*Supplied material:*

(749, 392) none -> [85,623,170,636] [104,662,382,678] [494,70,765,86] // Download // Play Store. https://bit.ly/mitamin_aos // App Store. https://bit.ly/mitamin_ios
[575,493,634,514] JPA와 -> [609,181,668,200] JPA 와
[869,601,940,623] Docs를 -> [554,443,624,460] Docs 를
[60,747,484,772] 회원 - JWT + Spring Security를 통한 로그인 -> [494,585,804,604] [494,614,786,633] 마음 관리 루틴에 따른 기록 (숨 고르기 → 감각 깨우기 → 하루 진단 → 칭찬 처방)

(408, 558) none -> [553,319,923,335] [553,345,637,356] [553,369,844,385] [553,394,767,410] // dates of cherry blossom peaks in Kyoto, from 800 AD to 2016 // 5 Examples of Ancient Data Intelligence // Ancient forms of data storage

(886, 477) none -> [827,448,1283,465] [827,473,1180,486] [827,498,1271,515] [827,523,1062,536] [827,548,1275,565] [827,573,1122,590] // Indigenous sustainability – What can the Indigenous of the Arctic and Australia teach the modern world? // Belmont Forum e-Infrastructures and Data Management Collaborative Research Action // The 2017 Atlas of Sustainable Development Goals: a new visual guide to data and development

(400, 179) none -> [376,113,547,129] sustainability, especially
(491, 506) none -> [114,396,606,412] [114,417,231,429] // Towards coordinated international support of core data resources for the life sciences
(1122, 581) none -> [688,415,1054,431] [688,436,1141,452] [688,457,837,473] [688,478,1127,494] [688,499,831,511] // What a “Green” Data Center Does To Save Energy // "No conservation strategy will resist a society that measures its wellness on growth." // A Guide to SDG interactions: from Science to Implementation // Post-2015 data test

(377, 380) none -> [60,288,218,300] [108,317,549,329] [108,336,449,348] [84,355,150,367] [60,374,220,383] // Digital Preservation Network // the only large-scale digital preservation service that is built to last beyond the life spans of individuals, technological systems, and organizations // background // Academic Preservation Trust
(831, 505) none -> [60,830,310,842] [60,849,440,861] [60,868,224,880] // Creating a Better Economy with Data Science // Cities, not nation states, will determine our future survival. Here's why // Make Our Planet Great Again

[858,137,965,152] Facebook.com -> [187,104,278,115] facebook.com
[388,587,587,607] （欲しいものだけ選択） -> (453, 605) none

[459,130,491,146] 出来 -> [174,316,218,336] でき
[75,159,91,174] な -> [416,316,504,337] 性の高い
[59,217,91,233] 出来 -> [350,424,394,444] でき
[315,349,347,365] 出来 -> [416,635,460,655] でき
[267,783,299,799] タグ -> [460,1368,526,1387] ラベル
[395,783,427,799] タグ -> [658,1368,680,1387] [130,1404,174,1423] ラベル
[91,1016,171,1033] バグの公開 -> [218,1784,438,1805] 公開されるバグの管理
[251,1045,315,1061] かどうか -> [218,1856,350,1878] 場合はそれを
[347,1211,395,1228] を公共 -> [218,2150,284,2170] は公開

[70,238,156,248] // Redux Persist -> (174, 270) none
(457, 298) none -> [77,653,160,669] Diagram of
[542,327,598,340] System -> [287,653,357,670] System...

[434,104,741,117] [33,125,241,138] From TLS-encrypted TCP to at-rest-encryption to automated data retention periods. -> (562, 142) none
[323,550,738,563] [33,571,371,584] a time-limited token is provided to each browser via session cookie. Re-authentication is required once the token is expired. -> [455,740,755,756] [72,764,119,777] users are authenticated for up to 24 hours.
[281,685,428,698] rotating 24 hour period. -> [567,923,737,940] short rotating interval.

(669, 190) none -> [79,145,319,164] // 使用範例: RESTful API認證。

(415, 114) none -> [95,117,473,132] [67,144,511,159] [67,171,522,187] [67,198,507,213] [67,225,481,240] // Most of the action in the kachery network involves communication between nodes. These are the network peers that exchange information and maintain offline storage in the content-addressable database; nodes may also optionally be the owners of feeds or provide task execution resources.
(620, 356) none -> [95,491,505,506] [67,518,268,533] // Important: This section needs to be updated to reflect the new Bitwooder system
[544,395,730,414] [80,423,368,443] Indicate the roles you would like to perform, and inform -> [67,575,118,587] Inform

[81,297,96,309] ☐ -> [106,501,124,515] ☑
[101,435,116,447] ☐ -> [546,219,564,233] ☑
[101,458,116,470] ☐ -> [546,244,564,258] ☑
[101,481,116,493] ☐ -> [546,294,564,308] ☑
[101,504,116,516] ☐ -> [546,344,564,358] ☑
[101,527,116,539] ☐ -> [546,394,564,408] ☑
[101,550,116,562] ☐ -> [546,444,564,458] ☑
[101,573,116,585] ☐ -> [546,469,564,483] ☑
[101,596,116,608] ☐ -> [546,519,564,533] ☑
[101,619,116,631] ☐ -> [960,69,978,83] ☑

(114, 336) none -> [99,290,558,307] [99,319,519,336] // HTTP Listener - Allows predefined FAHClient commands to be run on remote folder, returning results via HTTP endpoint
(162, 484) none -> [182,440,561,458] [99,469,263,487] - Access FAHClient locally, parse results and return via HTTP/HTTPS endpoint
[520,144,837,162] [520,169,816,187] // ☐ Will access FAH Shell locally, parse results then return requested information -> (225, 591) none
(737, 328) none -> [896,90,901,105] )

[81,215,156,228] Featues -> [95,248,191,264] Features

*What the task requires:* In the records above, find each line with the word "information" and copy it out.

*Exercise result:*
(415, 114) none -> [95,117,473,132] [67,144,511,159] [67,171,522,187] [67,198,507,213] [67,225,481,240] // Most of the action in the kachery network involves communication between nodes. These are the network peers that exchange information and maintain offline storage in the content-addressable database; nodes may also optionally be the owners of feeds or provide task execution resources.
[520,144,837,162] [520,169,816,187] // ☐ Will access FAH Shell locally, parse results then return requested information -> (225, 591) none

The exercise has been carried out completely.